The church doesn't think that there's much conflict between evolution and faith: the Vatican said as much just this year. Still, the "battle" between Darwin fans and God fans continues to rage. Now here's Robert Wright, author of "The Evolution of God" in the New York Times today on a "grand bargain," a truce in the evolution wars in the New York Times today. Here's the heart of the argument:
The first step toward this more modern theology is for them [believers who oppose Darwinian ideas] to bite the bullet and accept that God did his work remotely — that his role in the creative process ended when he unleashed the algorithm of natural selection (whether by dropping it into the primordial ooze or writing its eventual emergence into the initial conditions of the universe or whatever).

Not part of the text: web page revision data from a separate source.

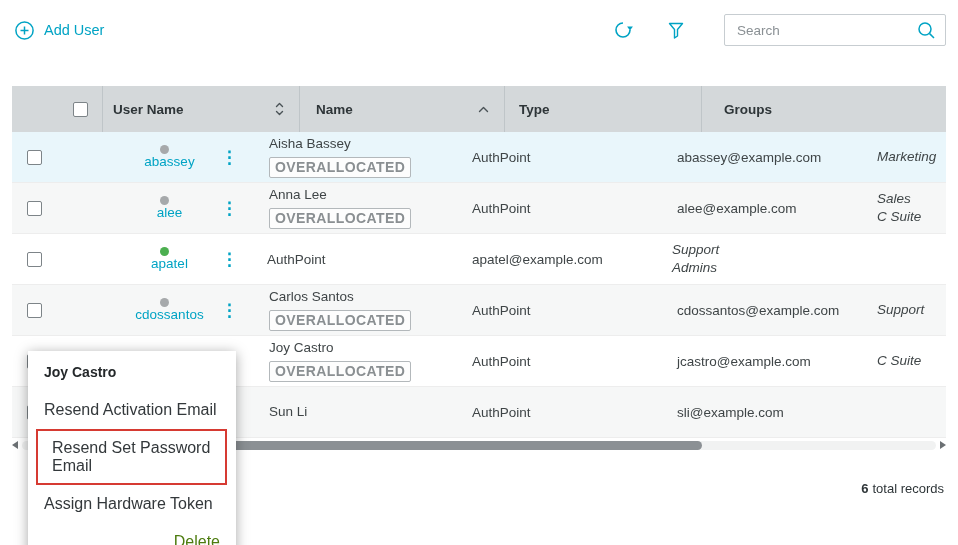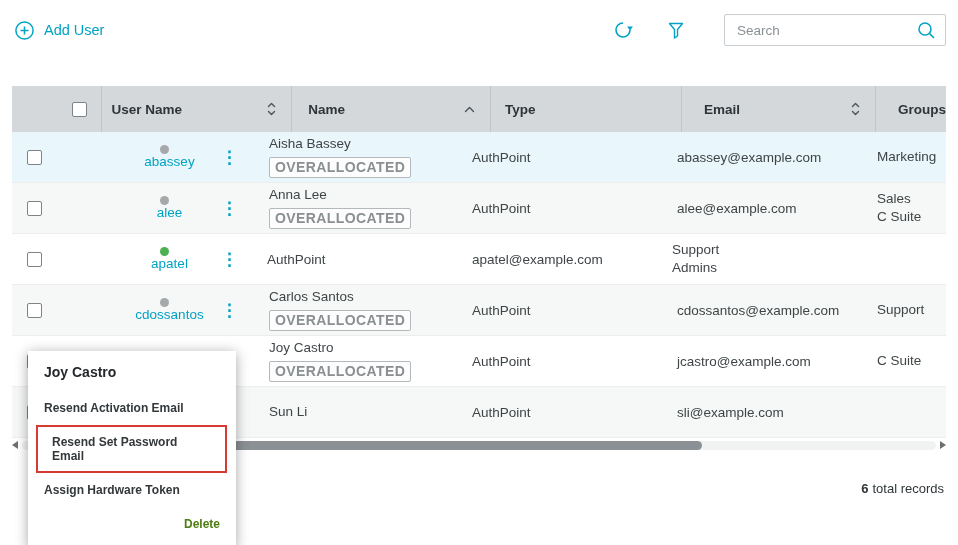--- a/index.html
+++ b/index.html
@@ -202,15 +202,6 @@
       <div class="th col-type">
         <span>Type</span>
       </div>
-      <div class="th col-email">
-        <span>Email</span>
-        <span class="sort">
-          <svg width="11" height="18" viewBox="0 0 11 18">
-            <polyline points="2.5,6.5 5.5,3.5 8.5,6.5" fill="none" stroke="#4a5256" stroke-width="1.4" stroke-linecap="round" stroke-linejoin="round"></polyline>
-            <polyline points="2.5,11.5 5.5,14.5 8.5,11.5" fill="none" stroke="#4a5256" stroke-width="1.4" stroke-linecap="round" stroke-linejoin="round"></polyline>
-          </svg>
-        </span>
-      </div>
       <div class="th col-groups">
         <span>Groups</span>
       </div>

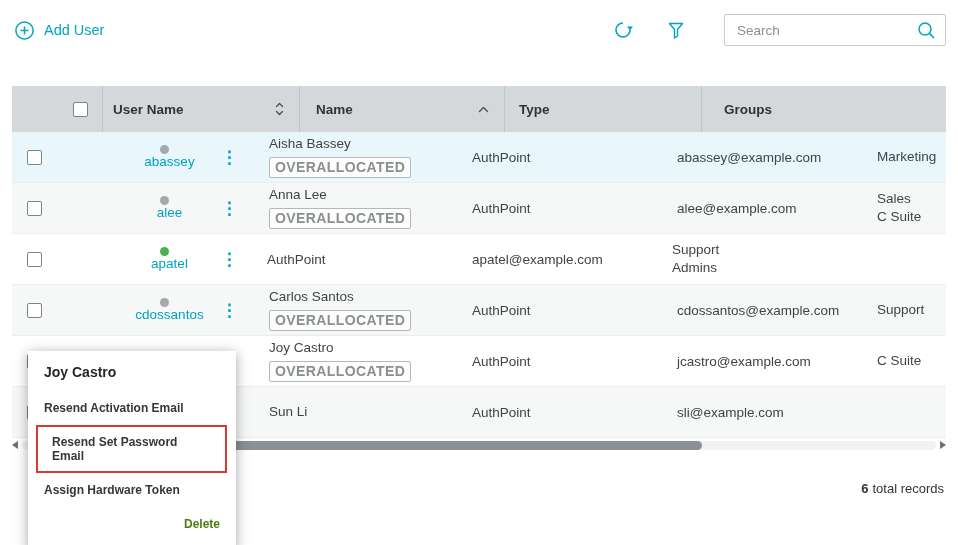--- a/index.html
+++ b/index.html
@@ -70,7 +70,7 @@
     flex-direction: column; align-items: center;
     padding-left: 30px; position: relative;
   }
-  .td.col-groups { white-space: pre-line; line-height: 1.35; }
+  .td.col-groups { white-space: pre-line; line-height: 1.35; font-style: italic; }
 
   .checkbox {
     width: 15px; height: 15px; border: 1.5px solid #7d8488;

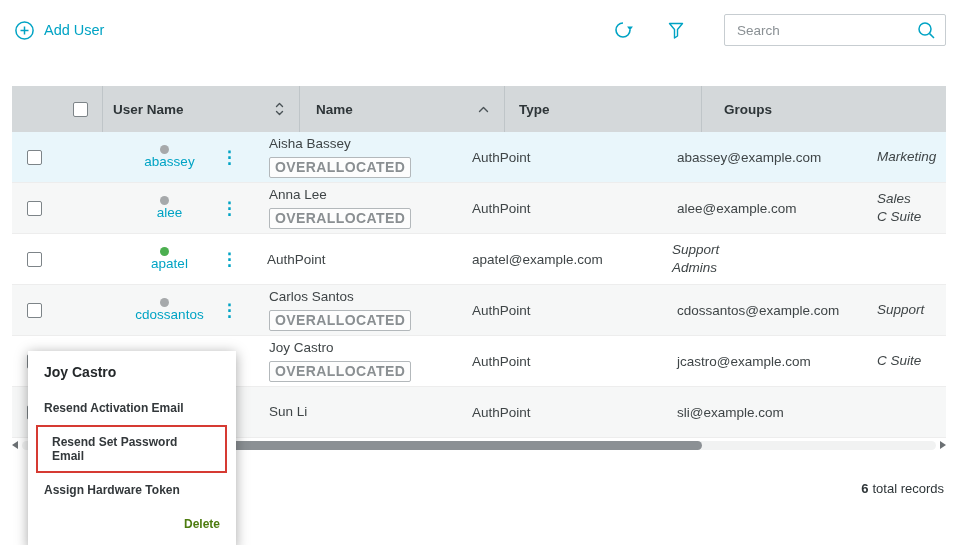--- a/index.html
+++ b/index.html
@@ -130,7 +130,7 @@
     padding: 13px 16px 11px 16px; font-size: 14px; font-weight: 700; color: #24282a;
   }
   .menu-item {
-    padding: 10px 16px; font-size: 12px; color: #33383b; cursor: pointer; font-weight: bold;
+    padding: 10px 16px; font-size: 16px; color: #33383b; cursor: pointer;
   }
   .menu-item.highlight {
     border: 2px solid #d63a32; padding: 8px 14px; margin: 0 9px 0 8px;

Of course, to say that God trusted natural selection to do the creative work assumes that natural selection, once in motion, would do it; that evolution would yield a species that in essential respects — in spiritually relevant respects, you might say — was like the human species. But this claim, though inherently speculative, turns out to be scientifically plausible.
James Martin, SJ
The best proofs of God are experiential, not scientific or logical. Sacramental joy cannot be demonstrated scientifically, but this does not make it any less real.

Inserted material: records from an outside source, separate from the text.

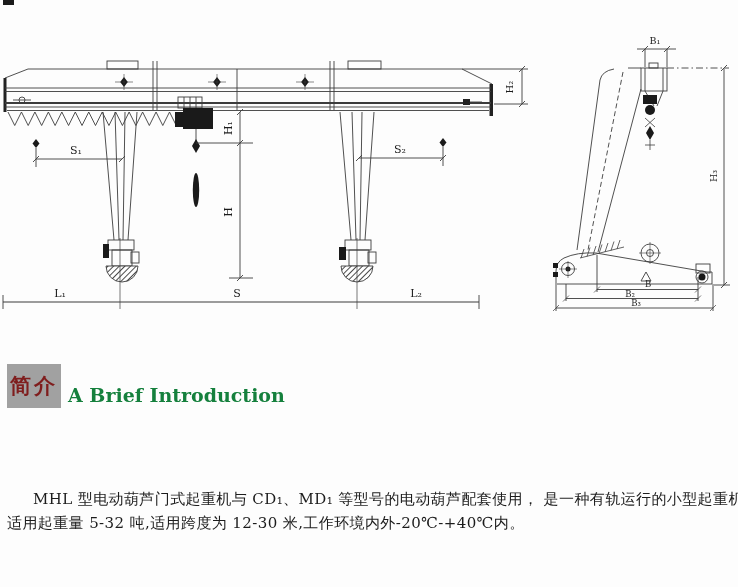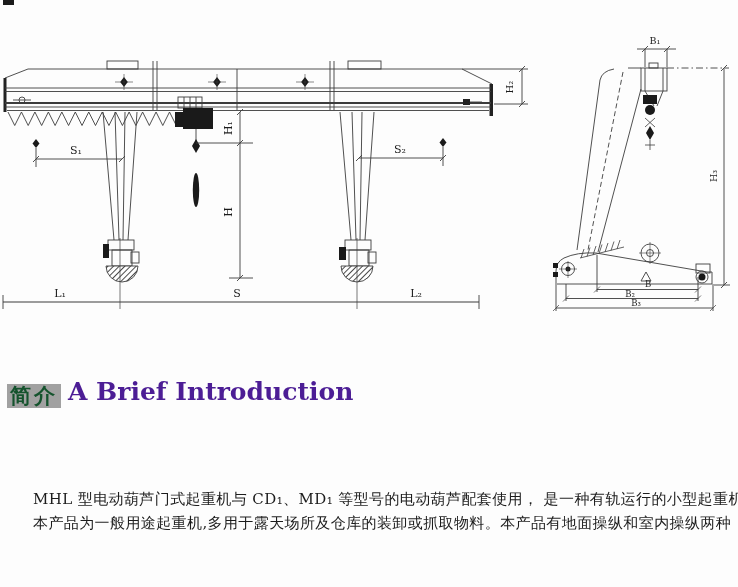--- a/index.html
+++ b/index.html
@@ -12,7 +12,7 @@
   .section-heading{position:absolute;left:7px;top:380px;height:28px;display:flex;align-items:flex-end;gap:7px;}
   .zh-block{
     display:inline-flex;align-items:center;justify-content:center;
-    width:54px;height:24px;background:#a1a1a1;color:#14532d;
+    width:54px;height:44px;background:#a1a1a1;color:#7f1d1d;
     font-weight:bold;font-size:21px;letter-spacing:3px;
     font-family:"DejaVu Sans","Liberation Sans",sans-serif;
   }

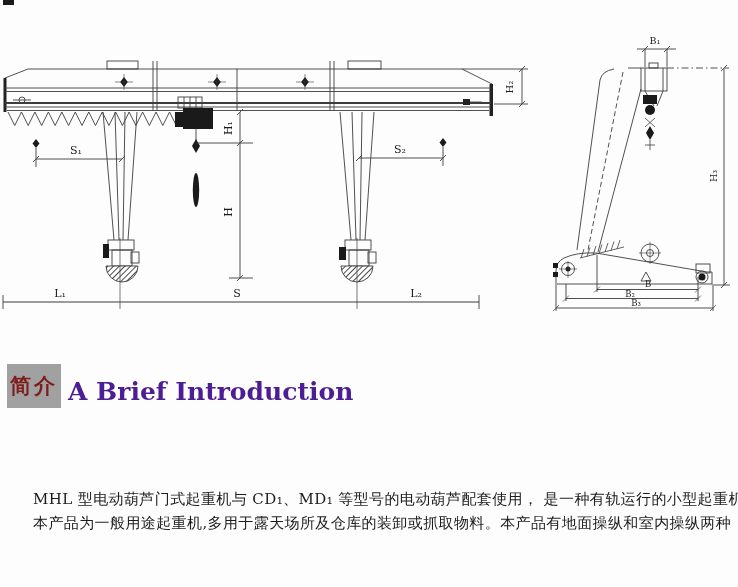--- a/index.html
+++ b/index.html
@@ -16,7 +16,7 @@
     font-weight:bold;font-size:21px;letter-spacing:3px;
     font-family:"DejaVu Sans","Liberation Sans",sans-serif;
   }
-  .en-heading{font-weight:bold;font-size:25px;color:#4c1d95;padding-bottom:2px;white-space:nowrap;}
+  .en-heading{font-weight:bold;font-size:19px;color:#15803d;padding-bottom:2px;white-space:nowrap;}
   .intro{position:absolute;left:7px;top:487px;width:728px;font-size:15px;color:#1c1c1c;letter-spacing:0.4px;}
   .intro .line{height:24px;line-height:24px;white-space:nowrap;}
   .intro .indent{padding-left:26px;}

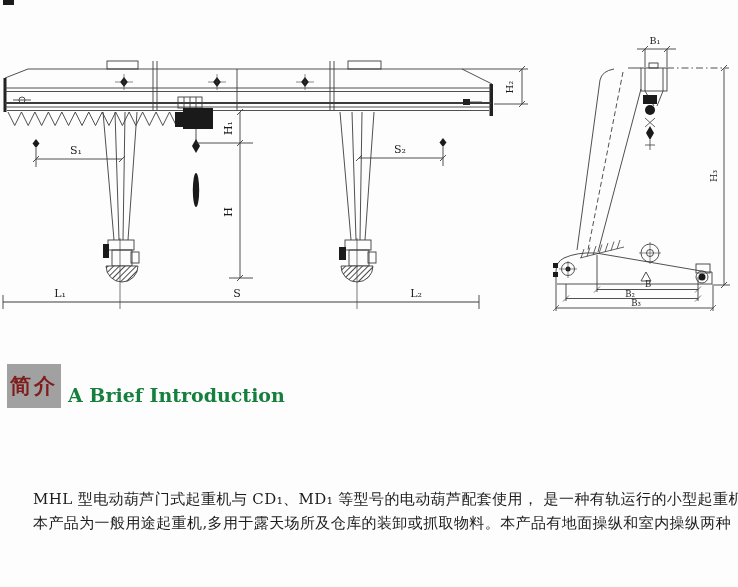--- a/index.html
+++ b/index.html
@@ -209,6 +209,7 @@
 
   <div class="intro">
     <div class="line indent">MHL 型电动葫芦门式起重机与 CD₁、MD₁ 等型号的电动葫芦配套使用， 是一种有轨运行的小型起重机,其</div>
+    <div class="line">适用起重量 5-32 吨,适用跨度为 12-30 米,工作环境内外-20℃-+40℃内。</div>
     <div class="line indent">本产品为一般用途起重机,多用于露天场所及仓库的装卸或抓取物料。本产品有地面操纵和室内操纵两种</div>
   </div>
 

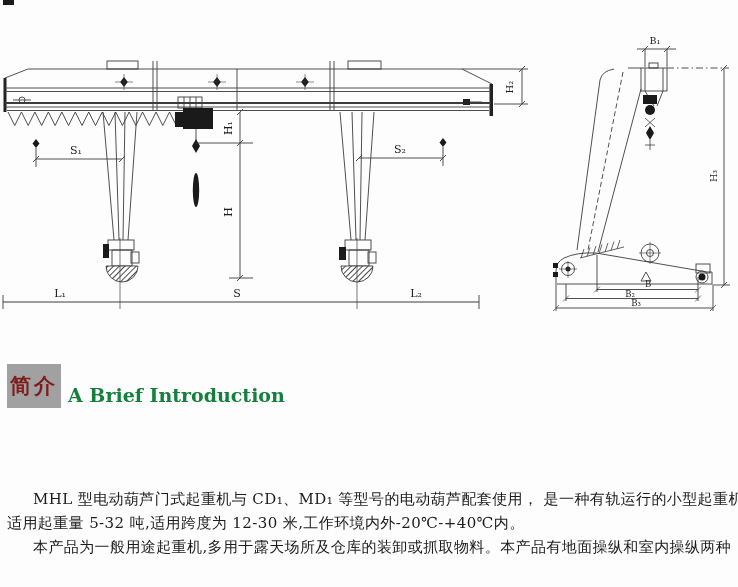--- a/index.html
+++ b/index.html
@@ -210,7 +210,6 @@
   <div class="intro">
     <div class="line indent">MHL 型电动葫芦门式起重机与 CD₁、MD₁ 等型号的电动葫芦配套使用， 是一种有轨运行的小型起重机,其</div>
     <div class="line">适用起重量 5-32 吨,适用跨度为 12-30 米,工作环境内外-20℃-+40℃内。</div>
-    <div class="line indent">本产品为一般用途起重机,多用于露天场所及仓库的装卸或抓取物料。本产品有地面操纵和室内操纵两种</div>
   </div>
 
 </div>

"The second moral of the story is that, even if evolution does have a “purpose,” imparted by some higher-order creative process, that doesn’t mean there’s anything mystical or immaterial going on. And it doesn’t mean there’s a god. For all we know, there’s some “meta-natural-selection” process — playing out over eons and perhaps over multiple universes — that spawned the algorithm of natural selection, somewhat as natural selection spawned the algorithm contained in genomes"
As a Catholic open to such discussions, I always have one question I want to ask Wright. (I imagine most readers of a ''Jesuit'' publication might have the same on their minds. I wish I also had Hans Kuhn (''On Being a Christian'') at hand to put the question properly.) I would ask Wright how the prophets, and especially Christ, fit into the one big tent he has raised over both belief and evolution-cum-atheism.
Whatever Wright's response to the Jesus factor, I find Wright's work careful, respectful, honest, noble and intriguing enough to pull us all deeper into the exploration of creation - and (as both science and theology now agree is) an awareness of our own very humble place in the grand scheme.